Most UEFI protocols are reported as "unsupported"

I'm writing an EFI executable on a SoC device (Up Board) to help us automate BIOS updates and PXE boots for installating our software on numerous devices.

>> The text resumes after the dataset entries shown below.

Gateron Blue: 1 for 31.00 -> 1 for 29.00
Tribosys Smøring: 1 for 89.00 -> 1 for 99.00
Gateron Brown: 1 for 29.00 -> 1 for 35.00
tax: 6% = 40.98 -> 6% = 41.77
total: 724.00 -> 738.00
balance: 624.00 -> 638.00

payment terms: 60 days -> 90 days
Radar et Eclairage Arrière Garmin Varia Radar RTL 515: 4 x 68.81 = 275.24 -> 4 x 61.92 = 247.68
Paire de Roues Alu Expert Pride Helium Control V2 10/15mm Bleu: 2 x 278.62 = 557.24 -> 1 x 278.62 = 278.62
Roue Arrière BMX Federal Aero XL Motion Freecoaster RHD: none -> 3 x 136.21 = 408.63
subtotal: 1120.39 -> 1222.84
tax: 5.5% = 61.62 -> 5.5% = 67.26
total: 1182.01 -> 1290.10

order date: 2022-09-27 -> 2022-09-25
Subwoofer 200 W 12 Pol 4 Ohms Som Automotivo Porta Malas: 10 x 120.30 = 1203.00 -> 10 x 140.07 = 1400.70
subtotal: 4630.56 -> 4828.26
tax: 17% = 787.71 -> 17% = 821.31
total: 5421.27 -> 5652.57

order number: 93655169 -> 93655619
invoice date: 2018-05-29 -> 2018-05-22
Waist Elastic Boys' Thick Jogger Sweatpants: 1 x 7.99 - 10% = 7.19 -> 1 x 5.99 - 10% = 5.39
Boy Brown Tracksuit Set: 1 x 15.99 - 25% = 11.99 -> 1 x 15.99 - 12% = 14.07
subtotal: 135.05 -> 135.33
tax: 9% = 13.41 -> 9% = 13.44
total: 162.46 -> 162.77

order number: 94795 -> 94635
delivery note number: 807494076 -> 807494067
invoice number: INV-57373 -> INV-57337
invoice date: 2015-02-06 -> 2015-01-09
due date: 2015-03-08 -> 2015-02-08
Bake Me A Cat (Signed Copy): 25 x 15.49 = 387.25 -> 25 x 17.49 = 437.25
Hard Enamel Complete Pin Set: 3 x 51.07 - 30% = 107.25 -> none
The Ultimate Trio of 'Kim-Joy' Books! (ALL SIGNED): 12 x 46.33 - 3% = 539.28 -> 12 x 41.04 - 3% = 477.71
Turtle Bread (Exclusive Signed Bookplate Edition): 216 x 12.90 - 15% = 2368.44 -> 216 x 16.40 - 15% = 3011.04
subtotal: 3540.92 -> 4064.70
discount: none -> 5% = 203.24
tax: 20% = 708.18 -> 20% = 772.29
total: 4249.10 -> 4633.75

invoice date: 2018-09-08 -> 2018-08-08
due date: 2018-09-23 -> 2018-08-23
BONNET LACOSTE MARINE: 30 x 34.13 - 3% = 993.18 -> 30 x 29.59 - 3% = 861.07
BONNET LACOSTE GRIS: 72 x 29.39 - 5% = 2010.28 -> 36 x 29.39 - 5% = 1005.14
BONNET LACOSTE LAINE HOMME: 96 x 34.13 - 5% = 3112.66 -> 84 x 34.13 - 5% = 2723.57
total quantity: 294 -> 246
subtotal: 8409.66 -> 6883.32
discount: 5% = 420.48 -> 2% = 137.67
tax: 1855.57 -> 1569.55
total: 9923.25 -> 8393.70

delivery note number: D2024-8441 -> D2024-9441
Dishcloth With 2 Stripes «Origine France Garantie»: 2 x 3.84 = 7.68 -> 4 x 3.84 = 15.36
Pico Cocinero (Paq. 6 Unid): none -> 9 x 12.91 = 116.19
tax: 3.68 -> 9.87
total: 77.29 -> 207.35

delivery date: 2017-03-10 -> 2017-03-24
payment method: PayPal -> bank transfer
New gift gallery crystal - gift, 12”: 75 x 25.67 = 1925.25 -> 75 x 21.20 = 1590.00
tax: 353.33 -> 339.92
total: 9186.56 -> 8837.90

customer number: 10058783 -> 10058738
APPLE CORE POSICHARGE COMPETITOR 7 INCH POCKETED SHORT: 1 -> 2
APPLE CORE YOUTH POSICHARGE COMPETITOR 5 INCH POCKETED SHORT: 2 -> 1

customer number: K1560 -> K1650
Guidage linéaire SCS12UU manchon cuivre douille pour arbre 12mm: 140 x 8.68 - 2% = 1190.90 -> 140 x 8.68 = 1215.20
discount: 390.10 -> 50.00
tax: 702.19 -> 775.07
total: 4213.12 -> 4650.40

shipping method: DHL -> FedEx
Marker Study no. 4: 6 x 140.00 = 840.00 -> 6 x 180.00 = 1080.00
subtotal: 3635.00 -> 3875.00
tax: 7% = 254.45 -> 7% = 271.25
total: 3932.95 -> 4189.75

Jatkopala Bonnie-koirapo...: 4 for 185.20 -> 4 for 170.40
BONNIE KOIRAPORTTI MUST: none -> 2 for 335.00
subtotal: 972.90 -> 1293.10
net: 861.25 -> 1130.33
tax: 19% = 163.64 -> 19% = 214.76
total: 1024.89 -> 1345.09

The problem I have is that seemingly most of the protocols in the specification are "unsupported" on this platform, even basic file system tasks. The only one I've successfully used is the LOADED_IMAGE_PROTOCOL. I'm using gnu-efi to compile the code, basing my code to this example https://mjg59.dreamwidth.org/18773.html. Is there something I'm doing wrong, or is this simply the firmware absolutely not implementing any of the protocols?
The American Megatrends utility "AfuEfix64.efi" is capable of retrieving BIOS information, and the SoC BIOS updates are done using an Intel's EFI executable. Both are closed source, unfortunately. My initial idea would have been to write a script that parses the output from these executables, but I don't think the EFI shell has much features for this type of tasks, so I moved on to writing an EFI executable to perform this.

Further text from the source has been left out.